Python Math.sum方法代码示例

# 需要导入模块: from geographiclib.geomath import Math [as 别名]
# 或者: from geographiclib.geomath.Math import sum [as 别名]
 def Add(self, y):
   """Add a value"""
   # Here's Shewchuk's solution...
   # hold exact sum as [s, t, u]
   y, u = Math.sum(y, self._t)             # Accumulate starting at
   self._s, self._t = Math.sum(y, self._s) # least significant end
   # Start is _s, _t decreasing and non-adjacent.  Sum is now (s + t + u)
   # exactly with s, t, u non-adjacent and in decreasing order (except
   # for possible zeros).  The following code tries to normalize the
   # result.  Ideally, we want _s = round(s+t+u) and _u = round(s+t+u -
   # _s).  The follow does an approximate job (and maintains the
   # decreasing non-adjacent property).  Here are two "failures" using
   # 3-bit floats:
   #
   # Case 1: _s is not equal to round(s+t+u) -- off by 1 ulp
   # [12, -1] - 8 -> [4, 0, -1] -> [4, -1] = 3 should be [3, 0] = 3
   #
   # Case 2: _s+_t is not as close to s+t+u as it shold be
   # [64, 5] + 4 -> [64, 8, 1] -> [64,  8] = 72 (off by 1)

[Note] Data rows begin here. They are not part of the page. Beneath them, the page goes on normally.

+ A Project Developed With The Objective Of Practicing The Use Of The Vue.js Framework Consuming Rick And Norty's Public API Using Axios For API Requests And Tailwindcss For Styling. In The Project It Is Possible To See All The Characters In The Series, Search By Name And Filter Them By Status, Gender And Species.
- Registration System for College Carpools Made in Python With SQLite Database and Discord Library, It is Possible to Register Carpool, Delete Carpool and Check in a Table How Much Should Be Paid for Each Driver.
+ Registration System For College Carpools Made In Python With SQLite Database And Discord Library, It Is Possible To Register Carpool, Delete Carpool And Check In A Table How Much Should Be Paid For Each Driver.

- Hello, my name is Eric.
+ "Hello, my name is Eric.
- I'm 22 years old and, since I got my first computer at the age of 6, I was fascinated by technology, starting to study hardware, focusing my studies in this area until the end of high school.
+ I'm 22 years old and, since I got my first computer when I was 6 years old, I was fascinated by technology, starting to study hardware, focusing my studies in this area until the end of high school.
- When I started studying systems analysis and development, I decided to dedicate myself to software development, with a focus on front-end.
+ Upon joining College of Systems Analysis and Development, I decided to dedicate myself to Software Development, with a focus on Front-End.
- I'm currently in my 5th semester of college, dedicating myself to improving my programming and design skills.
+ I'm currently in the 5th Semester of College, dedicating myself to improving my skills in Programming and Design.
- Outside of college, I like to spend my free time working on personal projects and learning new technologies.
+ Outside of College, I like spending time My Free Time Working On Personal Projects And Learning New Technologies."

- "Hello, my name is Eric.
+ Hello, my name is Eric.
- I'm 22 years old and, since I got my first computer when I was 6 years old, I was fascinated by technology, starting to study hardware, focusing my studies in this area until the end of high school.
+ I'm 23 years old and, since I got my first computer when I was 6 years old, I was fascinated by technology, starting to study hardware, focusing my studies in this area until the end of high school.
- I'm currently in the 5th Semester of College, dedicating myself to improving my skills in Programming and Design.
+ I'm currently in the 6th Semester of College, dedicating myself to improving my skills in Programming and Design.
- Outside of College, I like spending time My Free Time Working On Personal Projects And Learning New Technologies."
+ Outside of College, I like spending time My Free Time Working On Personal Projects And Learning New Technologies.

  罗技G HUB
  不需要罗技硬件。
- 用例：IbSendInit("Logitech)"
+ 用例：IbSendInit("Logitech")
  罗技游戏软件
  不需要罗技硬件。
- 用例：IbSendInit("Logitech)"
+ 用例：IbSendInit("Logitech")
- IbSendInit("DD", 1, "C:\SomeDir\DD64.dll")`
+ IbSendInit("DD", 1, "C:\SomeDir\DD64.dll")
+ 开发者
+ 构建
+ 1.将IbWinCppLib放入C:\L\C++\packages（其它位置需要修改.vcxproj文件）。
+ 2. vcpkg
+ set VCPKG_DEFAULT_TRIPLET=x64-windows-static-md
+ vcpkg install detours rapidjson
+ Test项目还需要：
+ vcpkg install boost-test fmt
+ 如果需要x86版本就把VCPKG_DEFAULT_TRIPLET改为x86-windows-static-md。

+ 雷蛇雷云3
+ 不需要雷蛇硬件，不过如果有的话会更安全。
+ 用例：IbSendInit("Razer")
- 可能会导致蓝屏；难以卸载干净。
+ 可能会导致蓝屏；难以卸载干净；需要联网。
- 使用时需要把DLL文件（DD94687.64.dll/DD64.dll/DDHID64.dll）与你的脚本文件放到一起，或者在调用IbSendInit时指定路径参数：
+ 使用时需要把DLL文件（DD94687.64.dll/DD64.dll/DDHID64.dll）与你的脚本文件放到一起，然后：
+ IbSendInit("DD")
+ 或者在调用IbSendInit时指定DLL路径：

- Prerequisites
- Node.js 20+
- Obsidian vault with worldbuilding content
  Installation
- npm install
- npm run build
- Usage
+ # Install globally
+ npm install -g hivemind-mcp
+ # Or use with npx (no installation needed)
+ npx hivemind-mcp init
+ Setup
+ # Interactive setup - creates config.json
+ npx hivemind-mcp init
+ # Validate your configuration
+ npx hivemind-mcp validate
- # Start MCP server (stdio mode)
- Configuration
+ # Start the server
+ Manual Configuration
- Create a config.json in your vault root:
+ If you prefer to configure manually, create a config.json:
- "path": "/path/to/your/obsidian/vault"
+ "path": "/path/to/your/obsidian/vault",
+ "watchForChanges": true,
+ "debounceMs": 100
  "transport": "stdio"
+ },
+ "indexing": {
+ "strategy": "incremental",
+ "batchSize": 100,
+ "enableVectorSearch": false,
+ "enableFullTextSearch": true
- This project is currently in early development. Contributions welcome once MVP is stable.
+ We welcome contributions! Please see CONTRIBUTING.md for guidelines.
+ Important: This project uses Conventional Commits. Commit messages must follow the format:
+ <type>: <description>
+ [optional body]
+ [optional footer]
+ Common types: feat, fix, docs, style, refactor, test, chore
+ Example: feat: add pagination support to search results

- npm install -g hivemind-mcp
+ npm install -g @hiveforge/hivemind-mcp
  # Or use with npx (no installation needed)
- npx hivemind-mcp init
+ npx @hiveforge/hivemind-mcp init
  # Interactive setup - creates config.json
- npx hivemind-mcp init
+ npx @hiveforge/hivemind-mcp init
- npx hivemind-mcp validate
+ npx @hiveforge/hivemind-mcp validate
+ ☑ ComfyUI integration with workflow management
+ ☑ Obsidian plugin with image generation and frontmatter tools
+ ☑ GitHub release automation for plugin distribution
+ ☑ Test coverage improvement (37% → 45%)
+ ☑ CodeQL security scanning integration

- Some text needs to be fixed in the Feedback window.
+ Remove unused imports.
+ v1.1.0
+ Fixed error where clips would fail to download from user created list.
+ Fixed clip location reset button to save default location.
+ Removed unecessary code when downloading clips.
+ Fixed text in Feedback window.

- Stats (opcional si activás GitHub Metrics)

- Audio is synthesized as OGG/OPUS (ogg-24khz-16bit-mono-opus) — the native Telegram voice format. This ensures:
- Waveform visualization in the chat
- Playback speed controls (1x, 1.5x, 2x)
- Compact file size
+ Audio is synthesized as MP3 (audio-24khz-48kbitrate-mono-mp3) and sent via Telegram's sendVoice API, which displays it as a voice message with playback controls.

   #                    should be [80, -7] = 73 (exact)
   #
   # "Fixing" these problems is probably not worth the expense.  The
   # representation inevitably leads to small errors in the accumulated
   # values.  The additional errors illustrated here amount to 1 ulp of
   # the less significant word during each addition to the Accumulator
   # and an additional possible error of 1 ulp in the reported sum.
   #
   # Incidentally, the "ideal" representation described above is not
   # canonical, because _s = round(_s + _t) may not be true.  For
   # example, with 3-bit floats:
   #
   # [128, 16] + 1 -> [160, -16] -- 160 = round(145).
   # But [160, 0] - 16 -> [128, 16] -- 128 = round(144).
   #
   if self._s == 0:            # This implies t == 0,
     self._s = u               # so result is u
   else:
     self._t += u              # otherwise just accumulate u to t.